Practical Example — Sopague Integration
This guide provides practical examples of how to integrate the Sopague Library in different payment scenarios.
Example: Full e-commerce
HTML + JavaScript
<!DOCTYPE html>
<html lang="en">
<head>
<meta charset="UTF-8">
<meta name="viewport" content="width=device-width, initial-scale=1.0">
<title>Checkout - E-commerce</title>
<!-- To get the Sopague Library CDN URL, contact support -->
<script src="https://cdn.exemplo.com/sopague/sopague.min.js"></script>
</head>
<body>
<div id="checkout-form">
<h2>Checkout</h2>
<!-- Card details -->
<div class="form-group">
<label>Card number:</label>
<input type="text" id="cardNumber" placeholder="0000 0000 0000 0000" maxlength="19">
</div>
<div class="form-group">
<label>Name on card:</label>
<input type="text" id="cardName" placeholder="Name as on card">
</div>
<div class="form-group">
<label>Expiry:</label>
<input type="text" id="cardExpiry" placeholder="MM/YY" maxlength="5">
</div>
<div class="form-group">
<label>CVV:</label>
<input type="text" id="cardCvv" placeholder="123" maxlength="4">
</div>
<button id="processPayment" disabled>Process Payment</button>
<div id="status"></div>
</div>
<script>
class PaymentProcessor {
constructor() {
this.publicKey = `-----BEGIN PUBLIC KEY-----
MIGfMA0GCSqGSIb3DQEBAQUAA4GNADCBiQKBgQC...

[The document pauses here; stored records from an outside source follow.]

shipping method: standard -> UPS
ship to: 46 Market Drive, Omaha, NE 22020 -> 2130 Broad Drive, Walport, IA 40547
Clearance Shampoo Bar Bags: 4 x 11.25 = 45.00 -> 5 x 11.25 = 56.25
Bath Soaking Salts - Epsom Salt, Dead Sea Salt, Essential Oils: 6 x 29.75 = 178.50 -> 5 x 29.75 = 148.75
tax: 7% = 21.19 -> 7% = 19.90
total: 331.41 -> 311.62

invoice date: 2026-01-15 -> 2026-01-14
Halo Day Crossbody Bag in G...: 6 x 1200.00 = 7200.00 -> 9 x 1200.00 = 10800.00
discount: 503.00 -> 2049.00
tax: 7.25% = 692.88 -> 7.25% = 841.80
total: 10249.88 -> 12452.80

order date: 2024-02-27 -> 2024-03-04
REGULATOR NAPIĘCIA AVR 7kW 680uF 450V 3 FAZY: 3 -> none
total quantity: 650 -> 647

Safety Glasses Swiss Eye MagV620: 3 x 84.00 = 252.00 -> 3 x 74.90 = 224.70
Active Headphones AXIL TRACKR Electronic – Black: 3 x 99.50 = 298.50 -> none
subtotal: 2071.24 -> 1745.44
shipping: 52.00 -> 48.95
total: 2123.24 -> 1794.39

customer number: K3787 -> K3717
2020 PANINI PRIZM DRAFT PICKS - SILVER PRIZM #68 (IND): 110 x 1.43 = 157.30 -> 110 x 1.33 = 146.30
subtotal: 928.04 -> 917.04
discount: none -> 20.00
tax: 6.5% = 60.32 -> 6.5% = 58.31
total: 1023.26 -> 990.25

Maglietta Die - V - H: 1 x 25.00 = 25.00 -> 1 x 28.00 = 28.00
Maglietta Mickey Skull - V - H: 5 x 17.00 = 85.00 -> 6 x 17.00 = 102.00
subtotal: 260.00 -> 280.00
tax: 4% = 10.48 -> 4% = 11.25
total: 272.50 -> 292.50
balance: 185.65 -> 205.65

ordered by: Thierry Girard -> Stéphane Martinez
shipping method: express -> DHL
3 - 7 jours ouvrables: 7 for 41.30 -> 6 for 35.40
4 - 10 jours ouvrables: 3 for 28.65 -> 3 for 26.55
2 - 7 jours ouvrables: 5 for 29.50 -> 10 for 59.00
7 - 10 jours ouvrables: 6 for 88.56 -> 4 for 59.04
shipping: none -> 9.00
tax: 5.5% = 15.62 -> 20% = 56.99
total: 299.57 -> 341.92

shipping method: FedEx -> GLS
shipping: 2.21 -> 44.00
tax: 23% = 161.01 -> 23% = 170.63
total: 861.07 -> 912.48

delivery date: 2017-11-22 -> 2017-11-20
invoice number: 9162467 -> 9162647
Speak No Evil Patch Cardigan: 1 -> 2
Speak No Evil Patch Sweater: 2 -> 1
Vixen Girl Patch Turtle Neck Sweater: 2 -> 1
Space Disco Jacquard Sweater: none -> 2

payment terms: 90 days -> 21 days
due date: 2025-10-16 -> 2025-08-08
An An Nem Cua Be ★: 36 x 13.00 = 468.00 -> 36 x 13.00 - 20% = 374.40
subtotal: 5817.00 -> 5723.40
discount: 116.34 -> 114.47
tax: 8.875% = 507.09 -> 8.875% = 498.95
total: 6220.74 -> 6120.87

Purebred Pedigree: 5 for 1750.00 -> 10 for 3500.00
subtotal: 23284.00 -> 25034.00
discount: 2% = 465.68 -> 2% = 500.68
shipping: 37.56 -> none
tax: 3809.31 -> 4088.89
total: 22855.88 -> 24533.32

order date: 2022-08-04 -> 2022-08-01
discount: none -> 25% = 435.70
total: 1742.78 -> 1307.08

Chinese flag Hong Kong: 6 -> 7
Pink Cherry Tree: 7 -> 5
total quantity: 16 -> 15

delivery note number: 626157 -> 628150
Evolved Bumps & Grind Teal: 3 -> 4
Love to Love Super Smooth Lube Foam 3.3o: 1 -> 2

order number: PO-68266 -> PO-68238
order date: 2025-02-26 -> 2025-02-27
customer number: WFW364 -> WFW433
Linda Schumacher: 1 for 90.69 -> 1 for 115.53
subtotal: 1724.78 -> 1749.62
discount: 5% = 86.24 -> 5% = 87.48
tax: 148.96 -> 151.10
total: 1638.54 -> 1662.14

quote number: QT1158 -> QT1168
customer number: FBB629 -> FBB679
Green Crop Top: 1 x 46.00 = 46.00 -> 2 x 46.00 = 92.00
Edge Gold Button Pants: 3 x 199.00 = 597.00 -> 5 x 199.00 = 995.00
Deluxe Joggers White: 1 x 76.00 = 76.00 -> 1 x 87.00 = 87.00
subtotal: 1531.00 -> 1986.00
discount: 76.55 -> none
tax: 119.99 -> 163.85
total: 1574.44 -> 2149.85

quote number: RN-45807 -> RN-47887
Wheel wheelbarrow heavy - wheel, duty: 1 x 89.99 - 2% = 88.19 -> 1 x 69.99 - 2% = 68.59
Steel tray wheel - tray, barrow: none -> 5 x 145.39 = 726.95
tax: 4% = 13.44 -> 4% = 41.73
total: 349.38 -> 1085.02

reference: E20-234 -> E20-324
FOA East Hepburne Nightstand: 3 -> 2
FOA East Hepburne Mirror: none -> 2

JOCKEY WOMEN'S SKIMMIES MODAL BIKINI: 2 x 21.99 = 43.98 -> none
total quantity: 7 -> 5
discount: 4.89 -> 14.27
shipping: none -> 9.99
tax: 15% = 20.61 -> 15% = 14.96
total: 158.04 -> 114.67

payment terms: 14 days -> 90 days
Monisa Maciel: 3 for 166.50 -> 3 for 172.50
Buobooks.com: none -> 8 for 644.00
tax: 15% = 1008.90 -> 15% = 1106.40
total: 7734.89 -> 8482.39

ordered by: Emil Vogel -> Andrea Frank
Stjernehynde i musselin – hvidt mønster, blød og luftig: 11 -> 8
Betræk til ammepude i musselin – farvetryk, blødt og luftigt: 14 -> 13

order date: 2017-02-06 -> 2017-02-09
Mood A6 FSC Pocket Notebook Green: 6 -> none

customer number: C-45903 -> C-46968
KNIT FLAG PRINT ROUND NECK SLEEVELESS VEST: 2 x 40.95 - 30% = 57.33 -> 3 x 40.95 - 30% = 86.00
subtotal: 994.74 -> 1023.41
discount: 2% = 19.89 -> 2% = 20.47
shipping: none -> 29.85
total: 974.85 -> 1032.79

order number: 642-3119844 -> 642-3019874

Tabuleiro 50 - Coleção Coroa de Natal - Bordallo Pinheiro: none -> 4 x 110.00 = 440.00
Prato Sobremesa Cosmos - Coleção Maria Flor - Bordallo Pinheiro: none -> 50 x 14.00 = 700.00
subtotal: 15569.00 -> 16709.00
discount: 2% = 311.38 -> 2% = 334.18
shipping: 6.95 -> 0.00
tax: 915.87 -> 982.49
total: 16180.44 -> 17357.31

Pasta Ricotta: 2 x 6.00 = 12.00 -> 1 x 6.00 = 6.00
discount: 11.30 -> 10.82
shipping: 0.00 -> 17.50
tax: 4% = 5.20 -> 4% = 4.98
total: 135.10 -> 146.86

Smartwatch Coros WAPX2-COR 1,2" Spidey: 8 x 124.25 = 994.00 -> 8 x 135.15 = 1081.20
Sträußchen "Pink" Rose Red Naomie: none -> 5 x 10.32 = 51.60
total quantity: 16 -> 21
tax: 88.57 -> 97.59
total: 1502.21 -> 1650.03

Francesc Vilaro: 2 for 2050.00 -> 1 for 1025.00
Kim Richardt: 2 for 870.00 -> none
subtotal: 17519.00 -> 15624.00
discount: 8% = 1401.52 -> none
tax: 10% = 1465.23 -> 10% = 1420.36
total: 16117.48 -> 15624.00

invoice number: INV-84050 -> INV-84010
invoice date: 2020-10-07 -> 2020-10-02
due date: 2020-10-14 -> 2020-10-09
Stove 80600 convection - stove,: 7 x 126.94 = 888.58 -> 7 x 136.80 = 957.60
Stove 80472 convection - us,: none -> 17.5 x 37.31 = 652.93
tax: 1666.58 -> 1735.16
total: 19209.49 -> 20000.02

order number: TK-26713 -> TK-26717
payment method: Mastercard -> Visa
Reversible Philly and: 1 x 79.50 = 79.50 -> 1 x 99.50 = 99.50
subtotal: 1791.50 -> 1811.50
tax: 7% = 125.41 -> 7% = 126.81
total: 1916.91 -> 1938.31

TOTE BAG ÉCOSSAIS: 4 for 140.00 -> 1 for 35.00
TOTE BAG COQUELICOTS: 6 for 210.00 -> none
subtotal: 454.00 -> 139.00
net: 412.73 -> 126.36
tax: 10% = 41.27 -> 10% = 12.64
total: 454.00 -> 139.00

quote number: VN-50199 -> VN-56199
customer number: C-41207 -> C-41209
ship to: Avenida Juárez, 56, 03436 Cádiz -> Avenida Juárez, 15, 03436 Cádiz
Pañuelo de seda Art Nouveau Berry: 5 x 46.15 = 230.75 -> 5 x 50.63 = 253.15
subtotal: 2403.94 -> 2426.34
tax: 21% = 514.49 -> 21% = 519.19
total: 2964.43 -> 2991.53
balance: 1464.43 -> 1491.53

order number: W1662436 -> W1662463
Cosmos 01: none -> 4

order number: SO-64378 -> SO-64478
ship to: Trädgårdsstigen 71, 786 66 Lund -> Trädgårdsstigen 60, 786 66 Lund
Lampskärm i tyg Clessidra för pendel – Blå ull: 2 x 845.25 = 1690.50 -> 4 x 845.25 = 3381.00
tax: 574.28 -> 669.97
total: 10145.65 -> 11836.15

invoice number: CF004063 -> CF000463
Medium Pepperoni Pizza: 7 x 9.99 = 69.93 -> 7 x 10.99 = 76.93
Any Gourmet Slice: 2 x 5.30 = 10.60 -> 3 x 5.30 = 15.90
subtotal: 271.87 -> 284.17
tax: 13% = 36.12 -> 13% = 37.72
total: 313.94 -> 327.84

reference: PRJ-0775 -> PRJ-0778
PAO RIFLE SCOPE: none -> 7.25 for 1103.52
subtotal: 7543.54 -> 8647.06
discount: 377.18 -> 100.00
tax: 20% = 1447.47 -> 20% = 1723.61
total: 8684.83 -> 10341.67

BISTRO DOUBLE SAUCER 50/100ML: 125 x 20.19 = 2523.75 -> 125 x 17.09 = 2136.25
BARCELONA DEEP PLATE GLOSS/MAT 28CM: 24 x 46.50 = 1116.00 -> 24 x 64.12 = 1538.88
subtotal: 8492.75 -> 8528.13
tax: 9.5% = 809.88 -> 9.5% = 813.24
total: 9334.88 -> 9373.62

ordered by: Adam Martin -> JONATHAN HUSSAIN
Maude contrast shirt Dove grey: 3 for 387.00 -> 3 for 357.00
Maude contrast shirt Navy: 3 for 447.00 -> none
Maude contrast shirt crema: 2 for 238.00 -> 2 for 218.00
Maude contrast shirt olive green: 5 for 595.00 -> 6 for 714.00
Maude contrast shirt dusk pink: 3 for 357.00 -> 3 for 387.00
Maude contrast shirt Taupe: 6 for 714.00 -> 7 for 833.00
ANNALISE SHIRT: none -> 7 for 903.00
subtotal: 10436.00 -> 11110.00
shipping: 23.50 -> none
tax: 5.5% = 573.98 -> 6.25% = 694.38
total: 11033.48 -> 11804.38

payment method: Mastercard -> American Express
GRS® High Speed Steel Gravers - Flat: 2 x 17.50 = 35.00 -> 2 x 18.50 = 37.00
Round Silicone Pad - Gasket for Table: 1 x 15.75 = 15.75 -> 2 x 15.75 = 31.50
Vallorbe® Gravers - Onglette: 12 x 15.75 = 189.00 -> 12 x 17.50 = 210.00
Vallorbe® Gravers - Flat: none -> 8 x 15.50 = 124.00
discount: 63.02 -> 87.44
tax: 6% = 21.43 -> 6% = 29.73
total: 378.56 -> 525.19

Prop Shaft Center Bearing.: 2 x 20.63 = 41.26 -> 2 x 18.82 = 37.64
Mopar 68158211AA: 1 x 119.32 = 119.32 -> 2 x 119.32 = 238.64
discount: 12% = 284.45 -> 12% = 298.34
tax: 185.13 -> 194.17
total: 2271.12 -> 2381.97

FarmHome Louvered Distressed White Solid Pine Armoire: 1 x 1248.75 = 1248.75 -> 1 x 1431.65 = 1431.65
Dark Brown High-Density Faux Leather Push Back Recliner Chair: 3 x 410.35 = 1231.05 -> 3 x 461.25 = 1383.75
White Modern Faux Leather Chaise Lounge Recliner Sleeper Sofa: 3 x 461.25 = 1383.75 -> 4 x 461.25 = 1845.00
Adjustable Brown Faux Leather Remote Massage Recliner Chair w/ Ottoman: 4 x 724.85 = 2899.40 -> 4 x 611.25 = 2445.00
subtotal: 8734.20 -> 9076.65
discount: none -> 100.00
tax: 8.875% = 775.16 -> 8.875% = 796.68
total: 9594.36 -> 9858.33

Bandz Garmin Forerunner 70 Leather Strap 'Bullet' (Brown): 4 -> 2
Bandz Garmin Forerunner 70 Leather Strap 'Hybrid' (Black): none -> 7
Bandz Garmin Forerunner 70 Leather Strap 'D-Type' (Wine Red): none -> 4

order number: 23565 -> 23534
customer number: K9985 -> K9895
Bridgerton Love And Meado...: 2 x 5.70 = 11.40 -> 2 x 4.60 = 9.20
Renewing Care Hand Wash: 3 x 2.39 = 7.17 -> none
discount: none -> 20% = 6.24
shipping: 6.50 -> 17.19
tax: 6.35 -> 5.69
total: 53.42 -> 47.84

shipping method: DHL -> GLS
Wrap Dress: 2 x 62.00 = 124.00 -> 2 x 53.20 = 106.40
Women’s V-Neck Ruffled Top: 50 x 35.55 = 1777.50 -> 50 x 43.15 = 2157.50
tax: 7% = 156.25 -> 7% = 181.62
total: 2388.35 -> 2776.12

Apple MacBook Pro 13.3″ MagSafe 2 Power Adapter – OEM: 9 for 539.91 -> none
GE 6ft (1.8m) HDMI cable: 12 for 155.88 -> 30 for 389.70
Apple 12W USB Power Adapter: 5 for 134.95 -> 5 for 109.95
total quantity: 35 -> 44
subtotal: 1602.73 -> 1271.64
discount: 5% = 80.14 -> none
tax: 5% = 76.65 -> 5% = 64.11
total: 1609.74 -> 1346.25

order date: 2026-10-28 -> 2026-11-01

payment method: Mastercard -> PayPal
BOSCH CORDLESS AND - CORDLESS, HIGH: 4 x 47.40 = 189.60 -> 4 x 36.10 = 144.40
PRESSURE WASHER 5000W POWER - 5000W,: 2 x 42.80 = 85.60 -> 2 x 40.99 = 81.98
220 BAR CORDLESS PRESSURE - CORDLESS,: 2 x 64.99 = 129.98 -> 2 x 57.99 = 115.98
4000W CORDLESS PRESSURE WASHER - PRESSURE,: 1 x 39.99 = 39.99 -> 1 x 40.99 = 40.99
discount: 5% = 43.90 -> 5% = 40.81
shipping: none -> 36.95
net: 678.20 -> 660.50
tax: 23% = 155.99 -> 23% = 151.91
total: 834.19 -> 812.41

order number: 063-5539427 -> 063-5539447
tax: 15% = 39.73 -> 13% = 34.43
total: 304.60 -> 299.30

-----END PUBLIC KEY-----`;
this.antiFraudId = this.generateSessionId();
this.initializeSopague();
this.setupEventListeners();
}
generateSessionId() {
return 'xxxxxxxx-xxxx-4xxx-yxxx-xxxxxxxxxxxx'.replace(/[xy]/g, function(c) {
const r = Math.random() * 16 | 0;
const v = c == 'x' ? r : (r & 0x3 | 0x8);
return v.toString(16);
});
}
initializeSopague() {
try {
// Configure public key
Sopague.setEncryptPublicKey(this.publicKey);
// Initialize anti-fraud
Sopague.initAntiFraud(this.antiFraudId, {
orgId: 'ecommerce_org',
sessionPrefix: 'ecom_'
});
console.log('Sopague initialized successfully');
this.updateStatus('Security system loaded', 'success');
} catch (error) {
console.error('Error initializing Sopague:', error);
this.updateStatus('Error loading security system', 'error');
}
}
setupEventListeners() {
const cardNumber = document.getElementById('cardNumber');
const processBtn = document.getElementById('processPayment');
// Format card number
cardNumber.addEventListener('input', (e) => {
let value = e.target.value.replace(/\s/g, '').replace(/[^0-9]/gi, '');
let formattedValue = value.match(/.{1,4}/g)?.join(' ') || value;
e.target.value = formattedValue;
// Enable button if card number is valid
processBtn.disabled = !this.isValidCard(value);
});
// Process payment
processBtn.addEventListener('click', () => {
this.processPayment();
});
}
isValidCard(cardNumber) {
const cleanNumber = cardNumber.replace(/\s/g, '');
return cleanNumber.length >= 13 && cleanNumber.length <= 19;
}
async processPayment() {
const cardNumber = document.getElementById('cardNumber').value.replace(/\s/g, '');
const cardName = document.getElementById('cardName').value;
const cardExpiry = document.getElementById('cardExpiry').value;
const cardCvv = document.getElementById('cardCvv').value;
if (!this.validateForm(cardNumber, cardName, cardExpiry, cardCvv)) {
return;
}
this.updateStatus('Processing payment...', 'info');
try {
// Encrypt sensitive data (valid for 5 minutes)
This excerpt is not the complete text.